Thank you! After using it, it will require some modifications for next year, but overall, I was very happy with it! And it was a HUGE hit! I'll share some pics I took while on the horse! He's such a great little boy! And completely homemade, we didn't have to buy a thing!


----------



## rimmerpaints (Nov 1, 2010)

LOVE IT!!! TO CUTE!! I dressed our Chihuahua up as headless horseman this year it was so so funny!


----------



## VerticallyChallenged (Nov 1, 2010)

rimmerpaints said:


> LOVE IT!!! TO CUTE!! I dressed our Chihuahua up as headless horseman this year it was so so funny!



Got pics?


----------



## Sixstardanes (Nov 1, 2010)

Loved seeing the HH on your mini. Wonderful!











Great job


----------



## Marsha Cassada (Nov 1, 2010)

Oh wow, what a great costume! Were any children scared by it?


----------



## Miniature217 (Nov 1, 2010)

That is so cute


----------



## VerticallyChallenged (Nov 1, 2010)

Not that I'm aware of....I had the suggestion of using this mean looking pumpkin...but we went with the plastic one simply because it was friendlier looking...and I didn't want any kids getting scared. My gosh....some of the kids' costumes I saw though....wow....if they weren't scared by those, nothing would scare the little ones!!


----------



## hobbyhorse23 (Nov 3, 2010)

The horse is black?! Wow, what an awesome costume for him! Love, love, love it. (Did I say that already?

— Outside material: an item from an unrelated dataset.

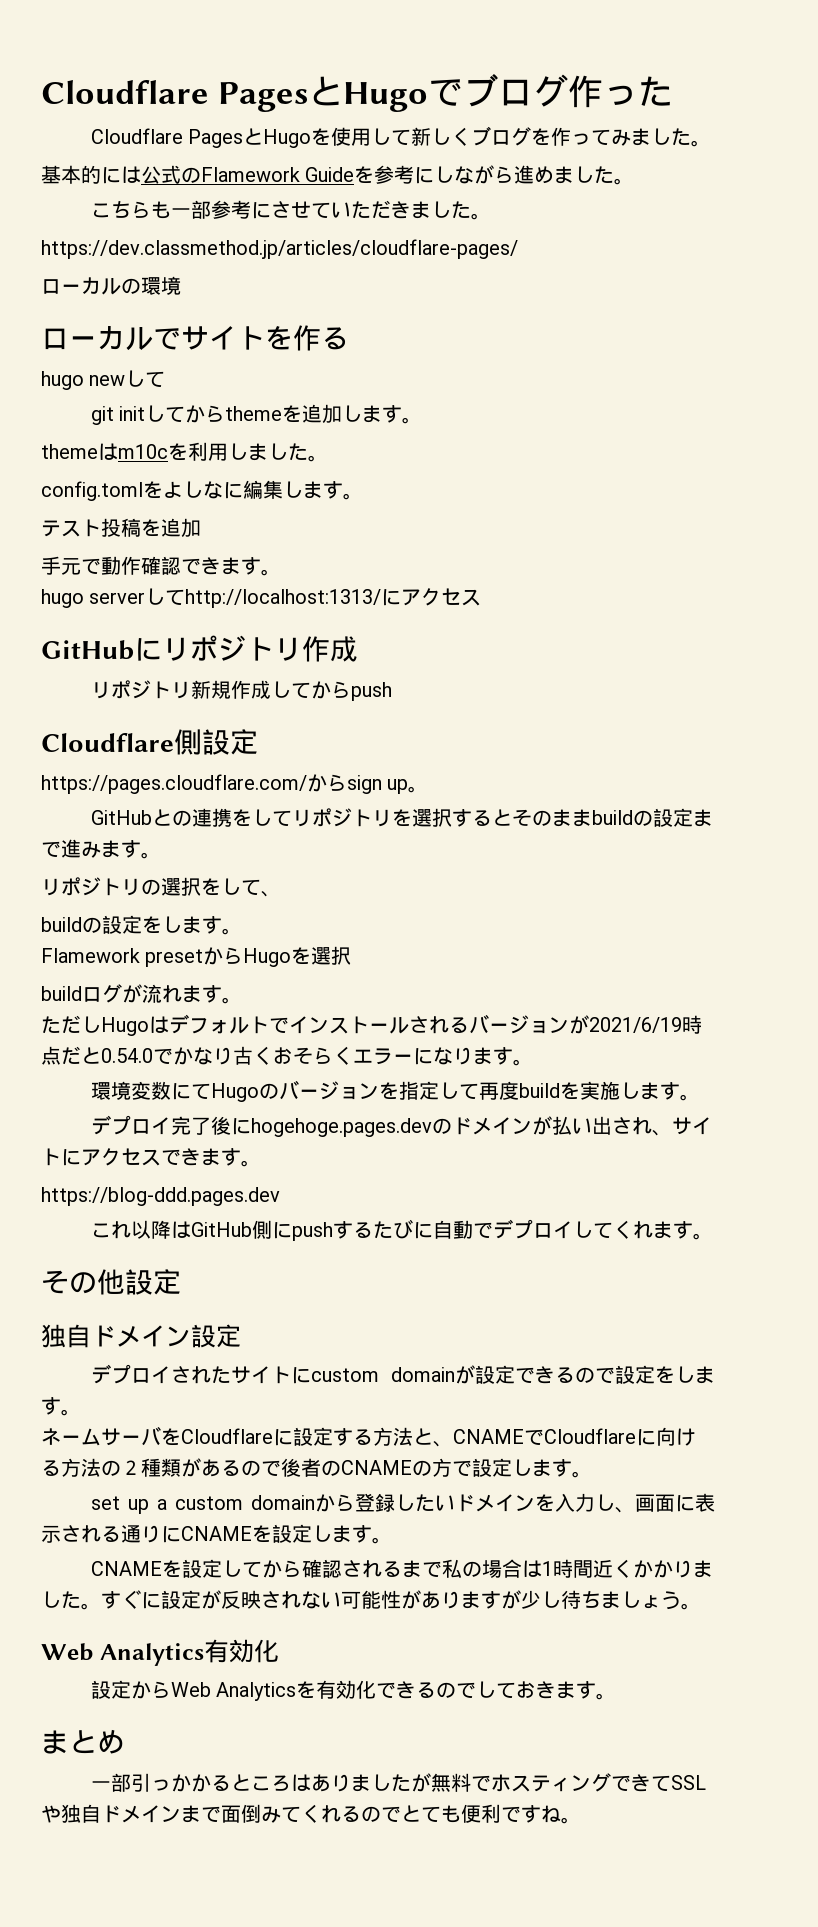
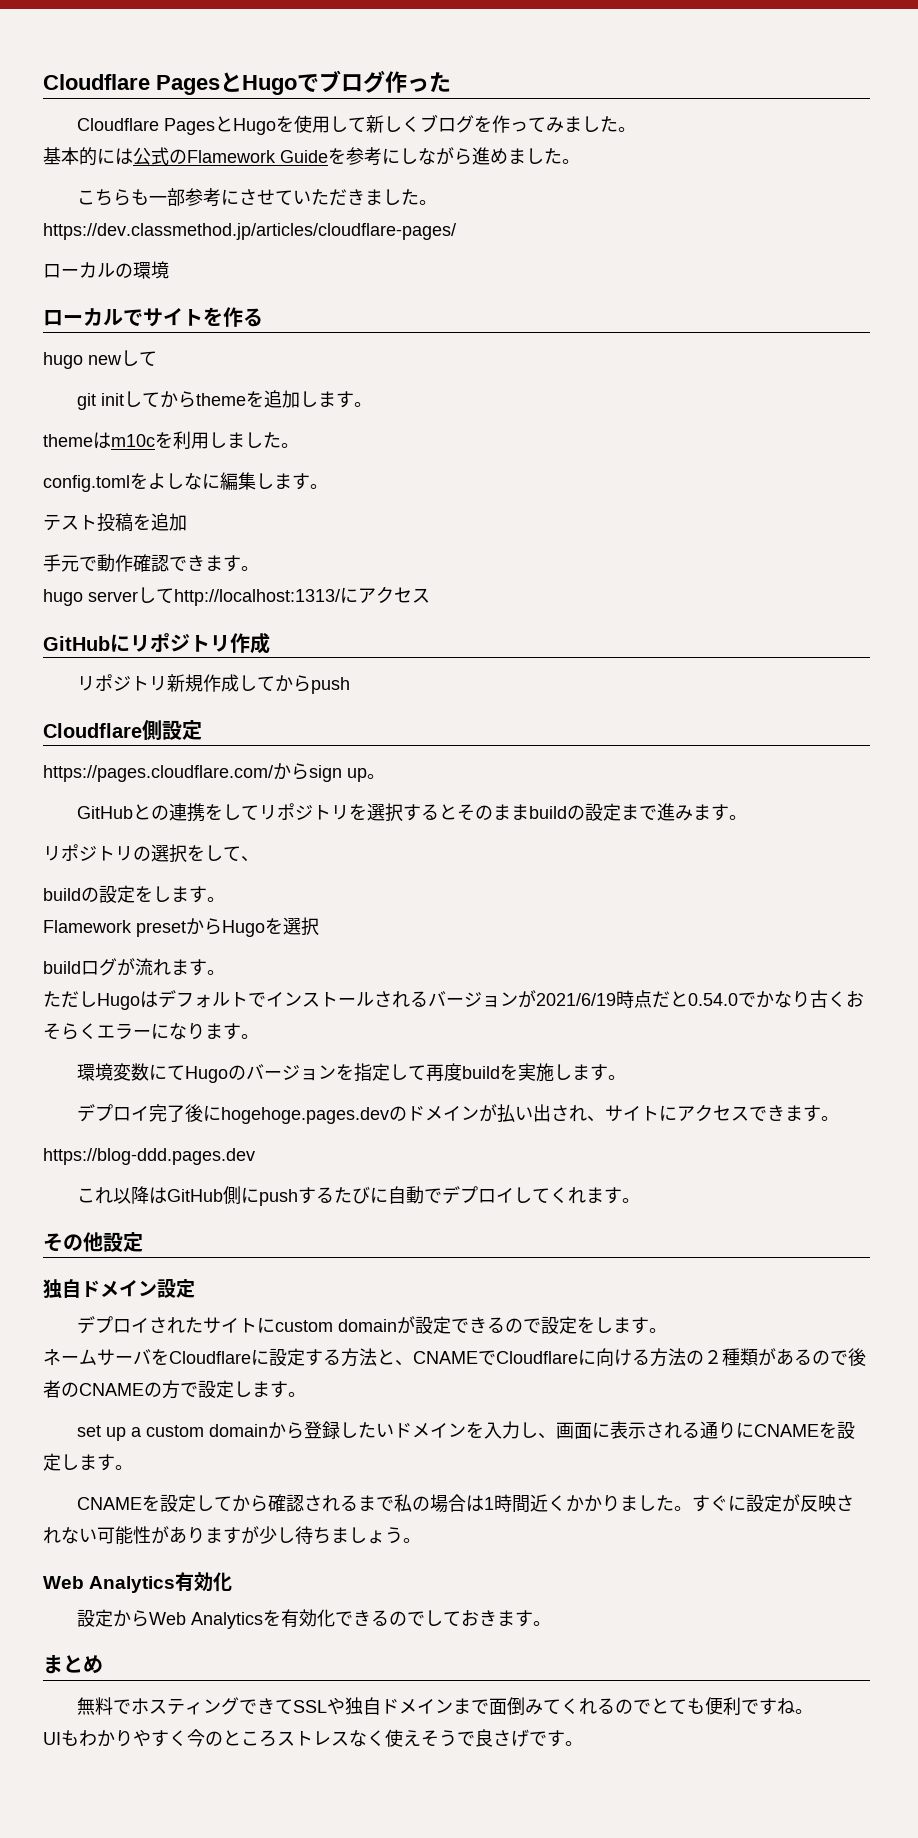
[90,1773,431,1792] 一部引っかかるところはありましたが -> (103, 1664) none
(581, 1820) none -> [43,1729,583,1747] // UIもわかりやすく今のところストレスなく使えそうで良さげです。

) I'm guessing one of your modifications will be a shorter cape?

Leia


----------



## VerticallyChallenged (Nov 3, 2010)

Yes....the cape will get shortened, for sure! Actually, after those pictures, I took safety pins and hooked the corners up underneath to the saddle pad. It actually was really nice...because he didn't have the issue of stepping on it, and it still flowed over his butt and looked cool, but didn't reach the ground. Another....it has a PVC frame inside. I now have it taken apart and the PVC exposed....but the PVC wasn't glued into the joints (this really was made TWO days before halloween...short notice!) and because of the movement of the horse, the pvc kept coming out at the joints...so superglue in the joints will be another inmprovement! And a better light in the pumpkin....I put a glow stick in there, stuck it in the PVC opening for the arm, and it just wasn't quite bright enough. I'm sure I'll come up with more...... but I am pretty sure I'll shorten/hem up the cape so that it doesn't go over his butt....because it rubs then. I may have it just go to his tail...but not beyond that. Or just go get a child sized cape...could probably find some pretty good deals right now!


----------



## AppyLover2 (Nov 3, 2010)

He's absolutely adorable in his costume. What a great treat for the kids who never get to see a horse and what a good little guy he is.


----------



## dreamlandnh (Nov 3, 2010)

Roger went out this year with the kids and was a hit. Lizzie was a little cold!


----------



## Woodland Acres Farm (Nov 4, 2010)

I love the costume and the horse, both go together very well. Sounds like you had a great time. I am thinking we need to try it next year, just gotta figure out a great costume.


----------



## VerticallyChallenged (Nov 9, 2010)

LOVE that indian horse costume!!!


----------